The new normal of oil prices settling far below the four-year price of $105 per barrel also has implications for foreign investors. "The risk to investors is that causes of the decline are misunderstood and as a result drive poor investment decisions by having excessive expectations of the benefits and ignoring other impacts from factors such as the strong USD [U.S. dollar]," notes ING IM's Griffiths. ING doesn't believe the price drop was supply driven, as many commonly think. Instead factors like the rise in the U.S. dollar and the unwinding of investment in commodity funds played a significant role. "As a result, volatility will be high, and there is a good chance we test new lows before a base is found," concludes Griffiths.
The main opportunities for investors lie in those sectors that will directly and indirectly benefit and can retain the benefits, like airlines and manufacturing. Cavalla adds that cheaper oil makes oil-importing emerging-markets countries safer overall to invest in because their exchange rates should now be on a firmer footing. The private sector will be involved in a lot of the infrastructure plans that are being pursued in developing countries because that's often the best source of capital.

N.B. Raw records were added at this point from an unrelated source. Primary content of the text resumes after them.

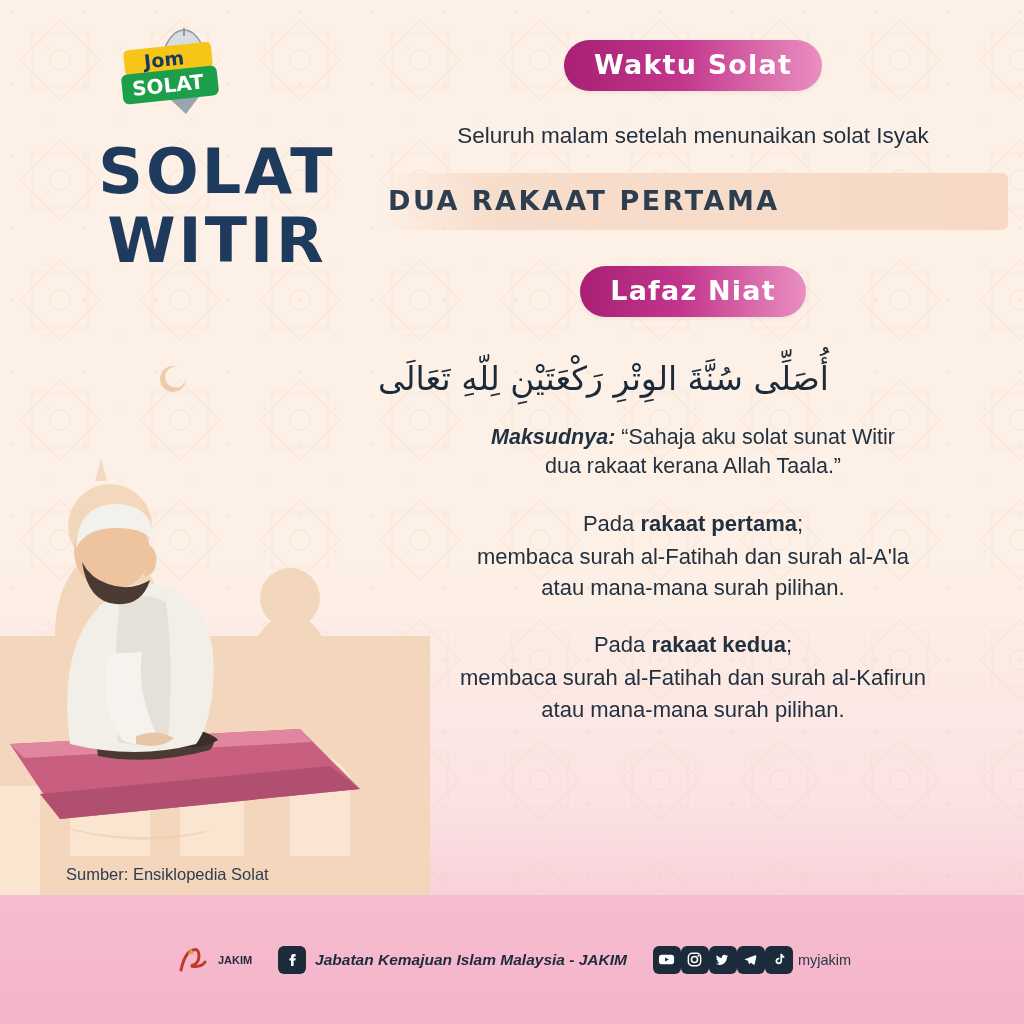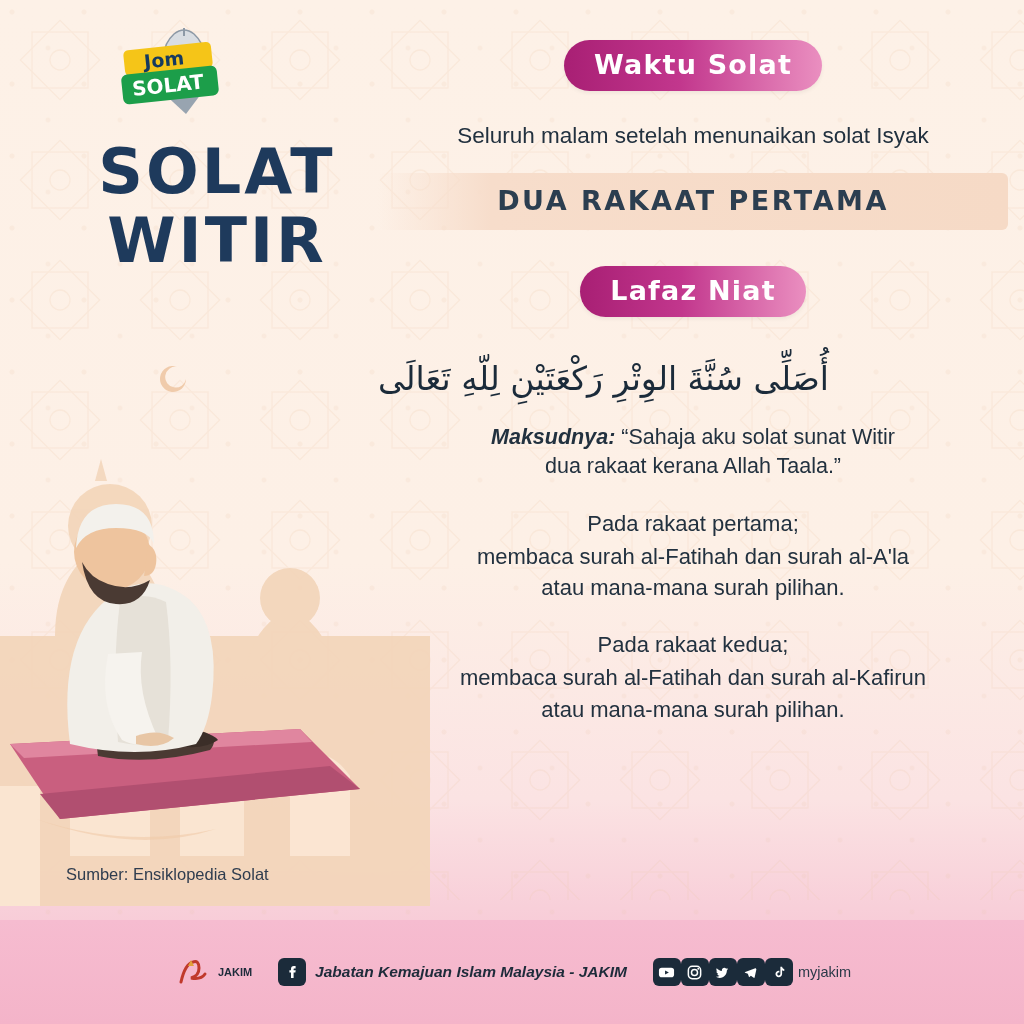--- a/index.html
+++ b/index.html
@@ -113,21 +113,21 @@
     font-size: 22.5px;
     color: #22313f;
     line-height: 1.35;
   }
 
   .band {
     margin-top: 22px;
     background: linear-gradient(90deg, rgba(250,226,209,0) 0%, #f7ddcb 18%, #f6dac6 100%);
     border-radius: 6px;
     padding: 12px 10px 14px;
-    text-align: center;
+    text-align: left;
     font-family: "DejaVu Sans", sans-serif;
     font-weight: bold;
     font-size: 27px;
     letter-spacing: 2.5px;
     color: #2c3e50;
   }
 
   .arabic {
     direction: rtl;
     text-align: left;
@@ -142,28 +142,28 @@
     text-align: center;
     font-size: 21.5px;
     color: #22313f;
     line-height: 1.35;
     margin-top: 16px;
   }
   .meaning b { font-style: italic; font-weight: bold; }
 
   .reading { text-align: center; margin-top: 26px; font-size: 22px; color: #22313f; line-height: 1.42; }
   .reading .lead { margin-bottom: 2px; }
-  .reading b { font-weight: normal; }
+  .reading b { font-weight: bold; }
   .reading .para2 { margin-top: 26px; }
 
   
   .footer {
     position: absolute;
     left: 0; right: 0; bottom: 0;
-    height: 104px;
+    height: 129px;
     background: linear-gradient(180deg, #f6bcd0 0%, #f4b4c9 100%);
     display: flex;
     align-items: center;
     justify-content: center;
     gap: 26px;
     z-index: 8;
   }
   .jakim-mark { display: flex; align-items: center; gap: 5px; }
   .fb-row { display: flex; align-items: center; gap: 9px; }
   .fb-text { font-style: italic; font-weight: bold; font-size: 15.5px; color: #1d2b3a; }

"Even when the U.S. is at an inflection point and is moving towards normalizing monetary policy, you can see that there is this wave of easing that lower oil prices are bringing to the table, and that has important implications for fixed income and equity investors," says Rodriguez, who spent 15 years at the Mexican Ministry of Finance focusing on fiscal policy and financial market development. It is at this point in monetary policy cycles that you can find good investment opportunities, he says.
Lower oil prices produce a clear list of winners and losers, particularly in emerging markets, but in total, experts agree that it's a positive sign for the global economy. "In aggregate, a weak oil price is clearly beneficial to emerging markets, and will partly reduce systemic risks from weak trade balances for the importers," says Griffiths of ING IM.